Teil der Xinjiang Police Files sind insgesamt 5.074 Fotos, die von der Strafverfolgungsbehörde zwischen Jänner und Juli 2018 aufgenommen wurden.

Foto: DerSpiegel/Xinjiang Police Files

Tausende Häftlingsfotos, geheime Reden chinesischer Funktionäre, Schulungsunterlagen der Sicherheitsbehörden und schier endlose Internierungslisten: Ein neues Datenleak mit dem Titel "Xinjiang Police Files", das der STANDARD-Partner DER SPIEGEL gemeinsam mit 13 anderen Medienhäusern aus aller Welt ausgewertet hat, offenbart die willkürliche und massenhafte Internierung der Uiguren in der Provinz Xinjiang im Nordwesten Chinas. Es enthält Fotos aus dem Inneren von Umerziehungslagern, in denen die Regierung aus Peking die Volksgruppe der Uiguren zur Assimilierung zwingt. Auch mit gewaltsamen Methoden.

Die Dokumente sind Teil des bisher umfassendsten Leaks über die chinesischen Umerziehungslager. Für die Veröffentlichung aufbereitet haben sie Journalistinnen und Journalisten von 14 Medienhäusern – darunter die britische BBC, "Le Monde" in Frankreich, "El País" in Spanien und in Deutschland DER SPIEGEL sowie der Bayerische Rundfunk.

Die Publikation der "Xinjiang Police Files" fällt mit dem Besuch von UN-Menschenrechtskommissarin Michelle Bachelet in Xinjiang zusammen, die am Montag in der Provinz eingetroffen ist, um sich ein Bild von der Lage der Uiguren zu machen.

Die Vereinten Nationen schätzen, dass im Nordwesten Chinas zeitweise etwa eine Million Menschen interniert waren. Bei den meisten handelt es sich um Uiguren, eine muslimische Minderheit in der Volksrepublik.

Die Fotos aus den "Xinjiang Police Files" belegen den menschenverachtenden Umgang mit den Uiguren in den Umerziehungslagern.
Foto: DerSpiegel/Xinjiang Police Files

Leak deutschem Anthropologen zugespielt

Chinas Regierung behauptet seit Jahren, dass es sich bei den Lagern um berufliche Fortbildungseinrichtungen handle, deren Ziele die Armutsbekämpfung und der Kampf gegen extremistisches Gedankengut seien. Der Aufenthalt in den Lagern sei "freiwillig".

Dies wird durch die Xinjiang Police Files aber widerlegt. So findet sich in dem Leak beispielsweise eine bislang unbekannte Rede des ehemaligen Parteichefs der Region Xinjiang aus dem Jahr 2017, in der es heißt: Jeder Gefangene, der auch nur versuche, ein paar Schritte weit zu entkommen, sei zu "erschießen".

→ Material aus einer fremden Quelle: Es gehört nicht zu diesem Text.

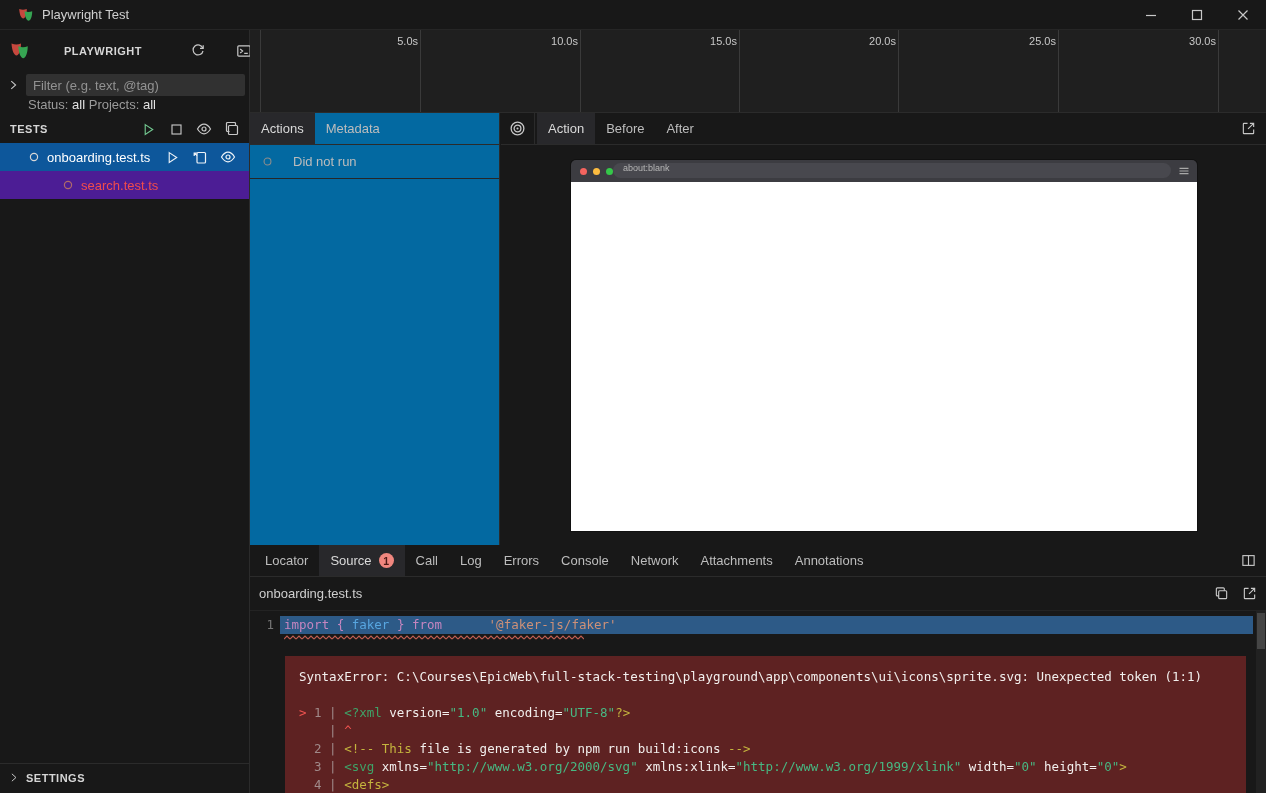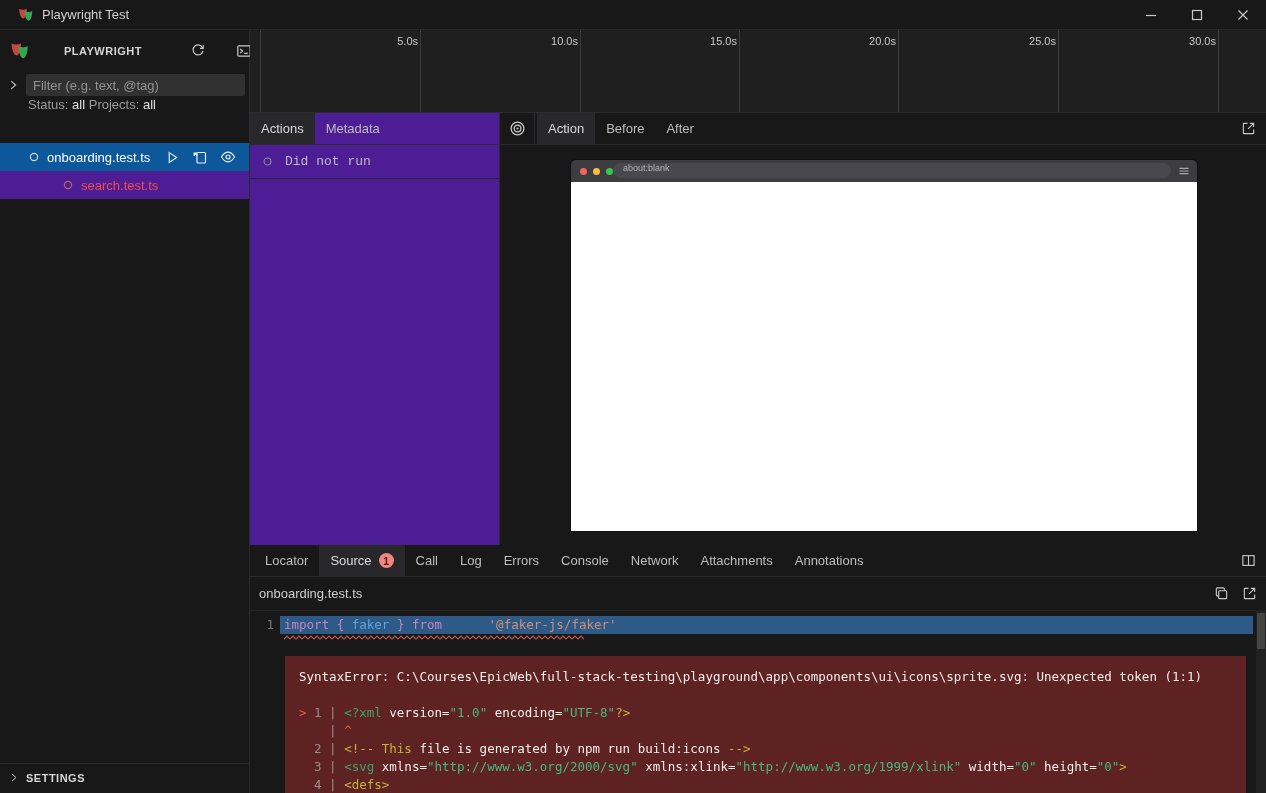--- a/index.html
+++ b/index.html
@@ -185,6 +185,32 @@
     <span class="val">all</span>
   </div>
 
+  <div class="sb-tests-header">
+    <span class="label">TESTS</span>
+    <span class="spacer"></span>
+    <span class="icon-btn">
+      <svg width="15" height="15" viewBox="0 0 16 16">
+          <path d="M4.5 2.8l8 5.2-8 5.2z" fill="none" stroke="#73c991" stroke-width="1.2"></path>
+        </svg>
+    </span>
+    <span class="icon-btn">
+      <svg width="15" height="15" viewBox="0 0 16 16">
+          <rect class="ic" x="3.2" y="3.2" width="9.6" height="9.6"></rect>
+        </svg>
+    </span>
+    <span class="icon-btn">
+      <svg width="16" height="16" viewBox="0 0 16 16">
+        <path class="ic" d="M1.5 8C3.5 4.7 5.9 3.2 8 3.2S12.5 4.7 14.5 8C12.5 11.3 10.1 12.8 8 12.8S3.5 11.3 1.5 8z"></path>
+        <circle class="ic" cx="8" cy="8" r="2"></circle>
+      </svg>
+    </span>
+    <span class="icon-btn">
+      <svg width="16" height="16" viewBox="0 0 16 16">
+        <rect class="ic" x="4.5" y="4.5" width="9" height="9" rx="1"></rect>
+        <path class="ic" d="M11.5 4.5v-2a1 1 0 0 0-1-1h-7a1 1 0 0 0-1 1v7a1 1 0 0 0 1 1h2"></path>
+      </svg>
+    </span>
+  </div>
 
   <div class="test-row" id="row-onboarding">
     <span class="ring">

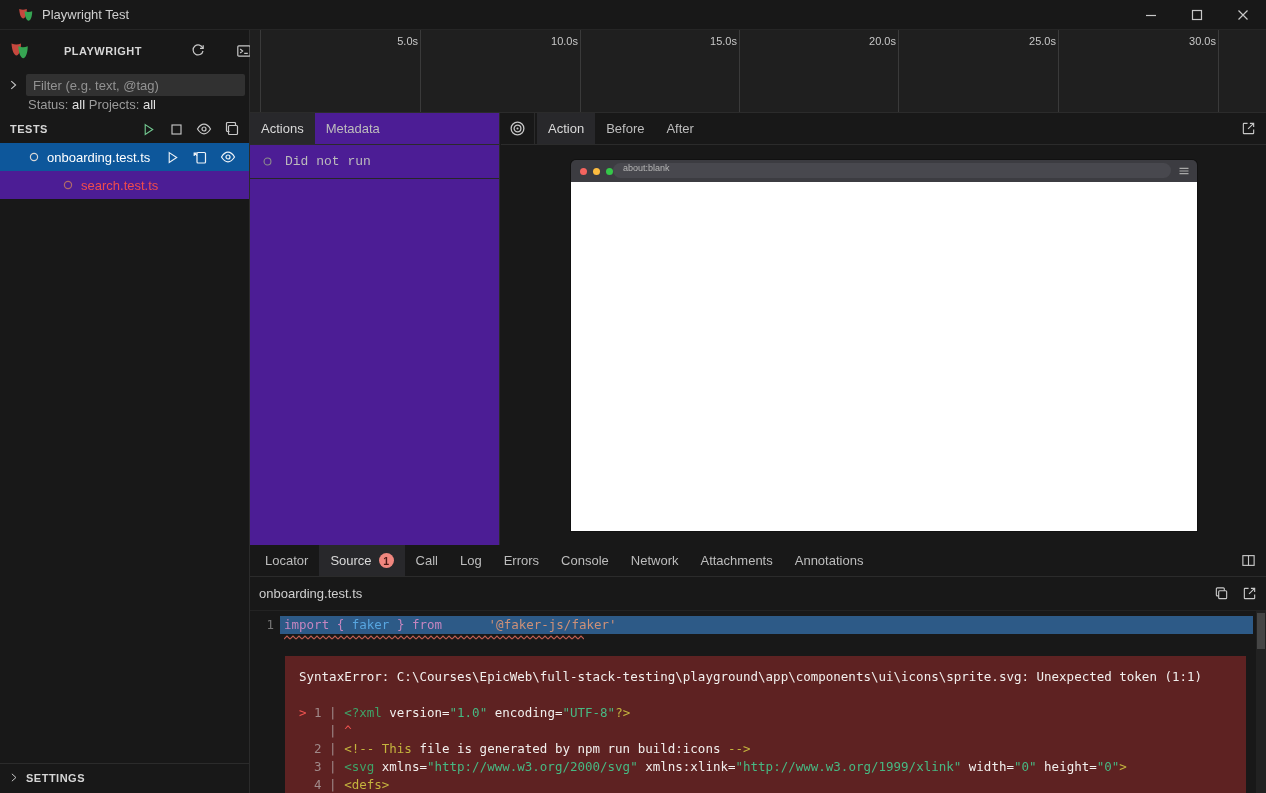--- a/index.html
+++ b/index.html
@@ -68,7 +68,7 @@
 
   
   #actions-panel { position:absolute; left:250px; top:113px; width:250px; height:432px;
-    border-right:1px solid #2b2b2b; background:#4c1d95; }
+    border-right:1px solid #2b2b2b; background:#0369a1; }
   .empty-row { height:34px; display:flex; align-items:center; padding-left:12px;
     border-bottom:1px solid #272727; color:#bcbcbc; }
   .empty-row .txt { margin-left:12px;font-family:Liberation Mono, monospace; }

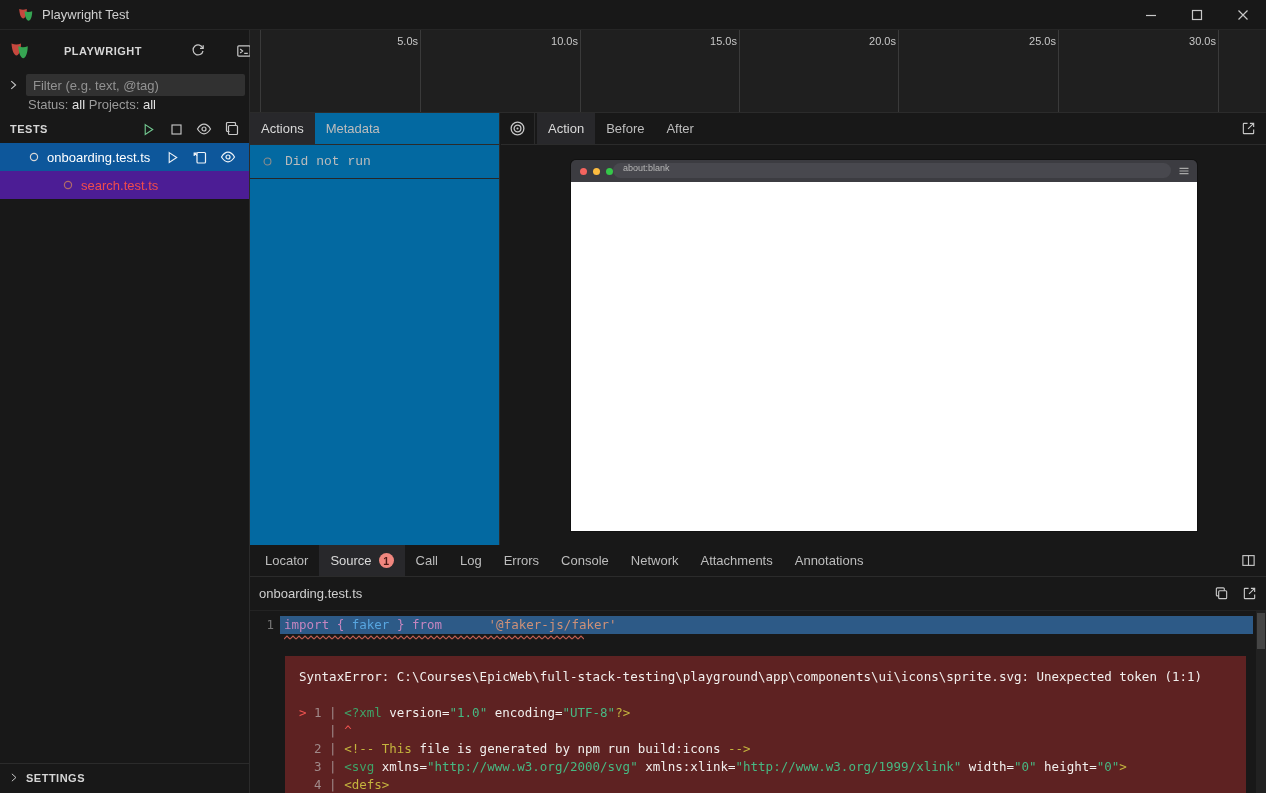--- a/index.html
+++ b/index.html
@@ -71,7 +71,7 @@
     border-right:1px solid #2b2b2b; background:#0369a1; }
   .empty-row { height:34px; display:flex; align-items:center; padding-left:12px;
     border-bottom:1px solid #272727; color:#bcbcbc; }
-  .empty-row .txt { margin-left:12px;font-family:Liberation Mono, monospace; }
+  .empty-row .txt { margin-left:20px; }
 
   
   #snapshot-panel { position:absolute; left:501px; top:113px; right:0; height:432px; background:#181818; }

Zahlreiche Fotos aus dem Lageralltag belegen laut SPIEGEL den menschenverachtenden Umgang mit den Internierten. Ein Foto zeige beispielsweise einen Häftling in einer Foltervorrichtung namens "Tigerstuhl". Auf anderen Bildern seien Sicherheitskräfte mit Sturmgewehren zu sehen.

In geheimen Reden chinesischer Funktionäre ist die Rede davon, Menschen sofort zu "erschießen", wenn sie auch nur einen Schritt in die Freiheit wagen. Dabei handelt es sich laut Regierung doch nur um "freiwillige Fortbildungseinrichtungen".
Foto: DerSpiegel/Xinjiang Police Files

Aktuelle Anfragen an die chinesische Regierung und Chen Quanguo, den ehemaligen Parteichef der Region Xinjiang, der noch immer dem mächtigen Politbüro in Peking angehört, blieben laut SPIEGEL unbeantwortet.

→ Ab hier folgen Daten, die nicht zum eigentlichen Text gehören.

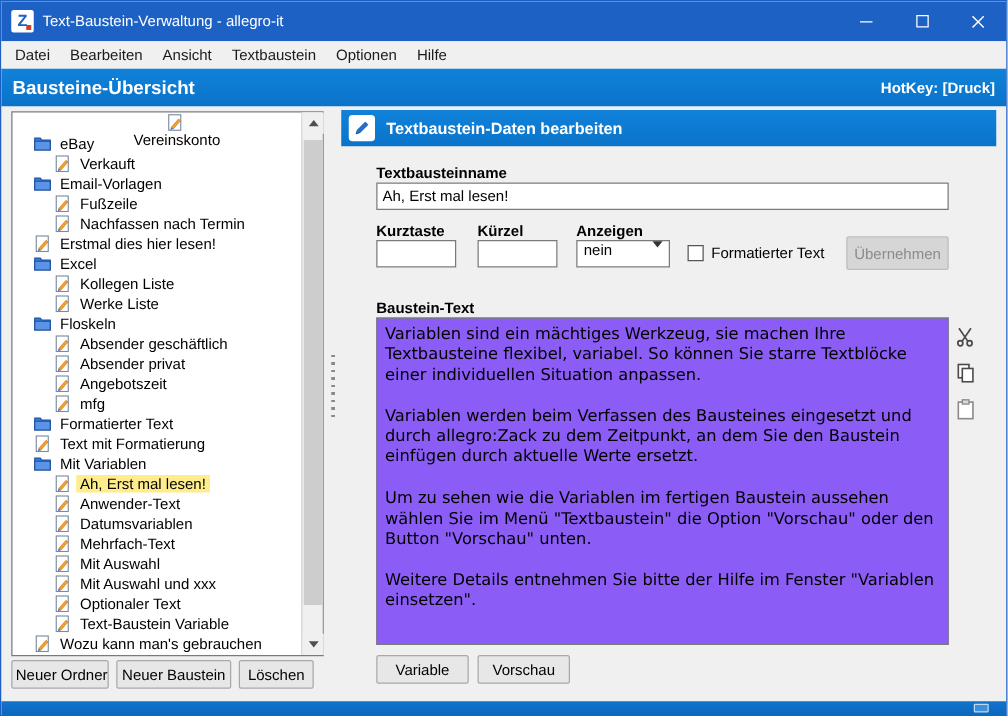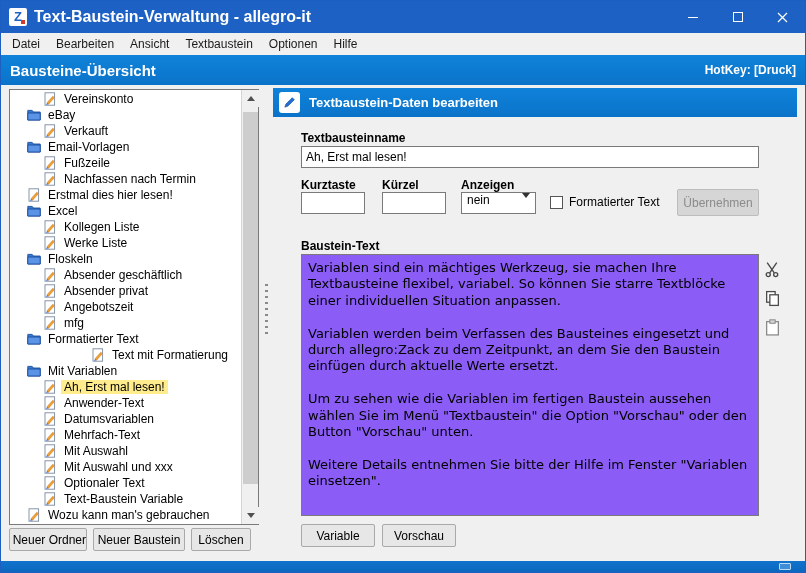--- a/index.html
+++ b/index.html
@@ -16,7 +16,7 @@
               color:#1e61c4; font-weight:bold; font-size:13px; line-height:18px; text-align:center;
               position:relative; }
   .app-icon::after { content:""; position:absolute; right:2px; bottom:2px; width:4px; height:4px; background:#d23b2e; }
-  .titlebar .title { font-size:16px;font-weight:bold; }
+  .titlebar .title { font-size:12px; }
   .win-controls { margin-left:auto; display:flex; height:100%; }
   .win-btn { width:45px; height:100%; display:flex; align-items:center; justify-content:center; }
   .glyph-min { width:10px; border-bottom:1px solid #fff; }

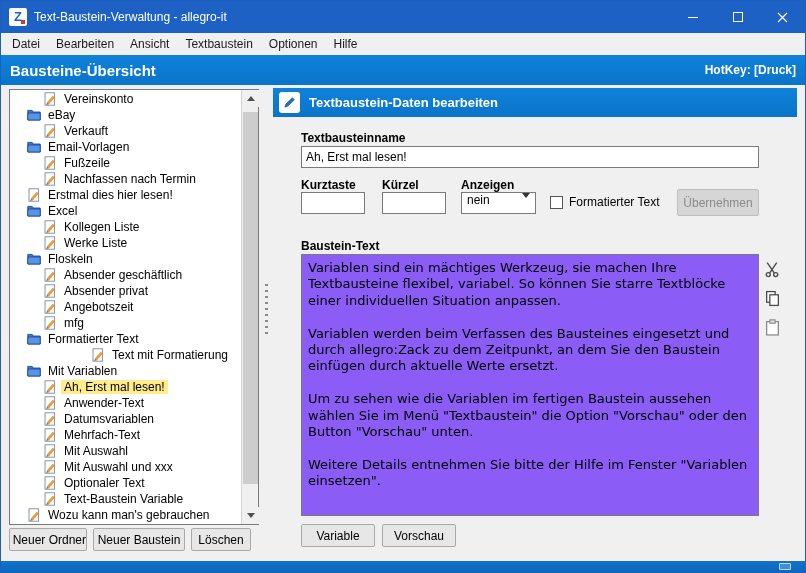--- a/index.html
+++ b/index.html
@@ -146,7 +146,7 @@
 
   <div class="tree-panel">
     <div class="tree">
-        <div class="tree-row" style="padding-left: 32px;">
+        <div class="tree-row" style="padding-left: 32px; flex-direction: column;">
           <span class="ticon">
             <svg width="12" height="14" viewBox="0 0 12 14">
               <rect x="1" y="0.8" width="9.6" height="12.4" fill="#fff" stroke="#7a8aa0" stroke-width="0.9"></rect>

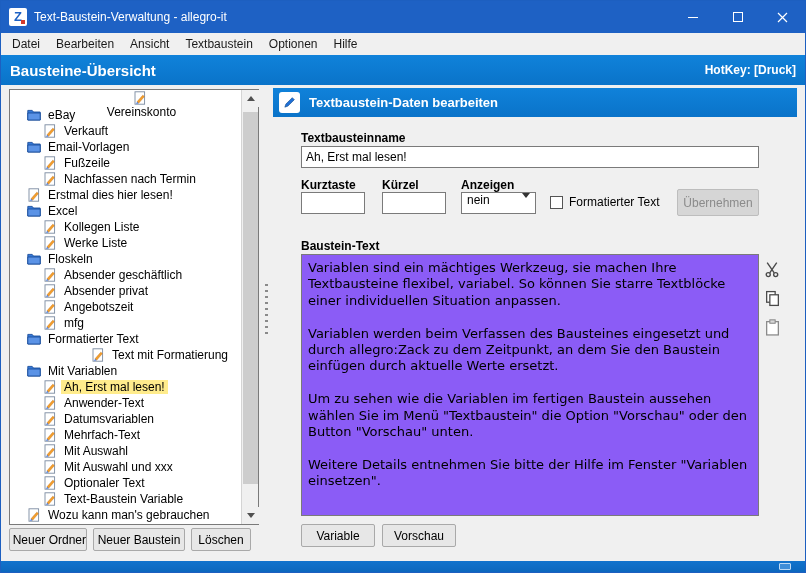--- a/index.html
+++ b/index.html
@@ -301,7 +301,7 @@
           </span>
           <span class="tlabel">Formatierter Text</span>
         </div>
-        <div class="tree-row" style="padding-left: 32px; margin-left: 48px;">
+        <div class="tree-row" style="padding-left: 16px;">
           <span class="ticon">
             <svg width="12" height="14" viewBox="0 0 12 14">
               <rect x="1" y="0.8" width="9.6" height="12.4" fill="#fff" stroke="#7a8aa0" stroke-width="0.9"></rect>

Zugespielt wurde der Datensatz dem deutschen Anthropologen Adrian Zenz, der schon in der Vergangenheit geheime Informationen über die Lager veröffentlichte. Ihm zufolge stammt das Leak von einer anonymen Quelle – offenbar einem Hacker, der in die Computersysteme chinesischer Sicherheitsbehörden eingedrungen ist. Nach Angaben des Forschers stellte die Quelle keinerlei Bedingungen, auch habe es keine Bezahlung gegeben.

Sanktionen gefordert

Zenz, der seit 2021 von der chinesischen Regierung sanktioniert wird, war in der Vergangenheit maßgeblich an der Aufdeckung des Lagersystems in Xinjiang beteiligt. Für den China-Experten, der an der "Victims of Communism Memorial Foundation" in Washington forscht, stellen die Xinjiang Police Files eine "neue Dimension" dar, zitiert ihn DER SPIEGEL. Das Bildmaterial sei einzigartig und widerlege die chinesische Staatspropaganda, dass es sich um "normale Schulen" handle.

In den Lagern herrscht totale Überwachung.
Foto: DerSpiegel/Xinjiang Police Files

Reinhard Bütikofer, der Vorsitzende der Delegation des Europäischen Parlaments für die Beziehungen zur Volksrepublik China, fordert angesichts der Xinjiang Police Files neue Sanktionen gegen China. Die Fotos aus dem Leak zeigten "mit dramatischer Deutlichkeit", womit man es hier zu tun habe, sagte der deutsche Grünen-Politiker im Interview mit dem Bayerischen Rundfunk und dem SPIEGEL. Diese "Bilder des Grauens" müssten dazu führen, dass die Europäische Union klar Stellung beziehe. (jop, 24.5.2022)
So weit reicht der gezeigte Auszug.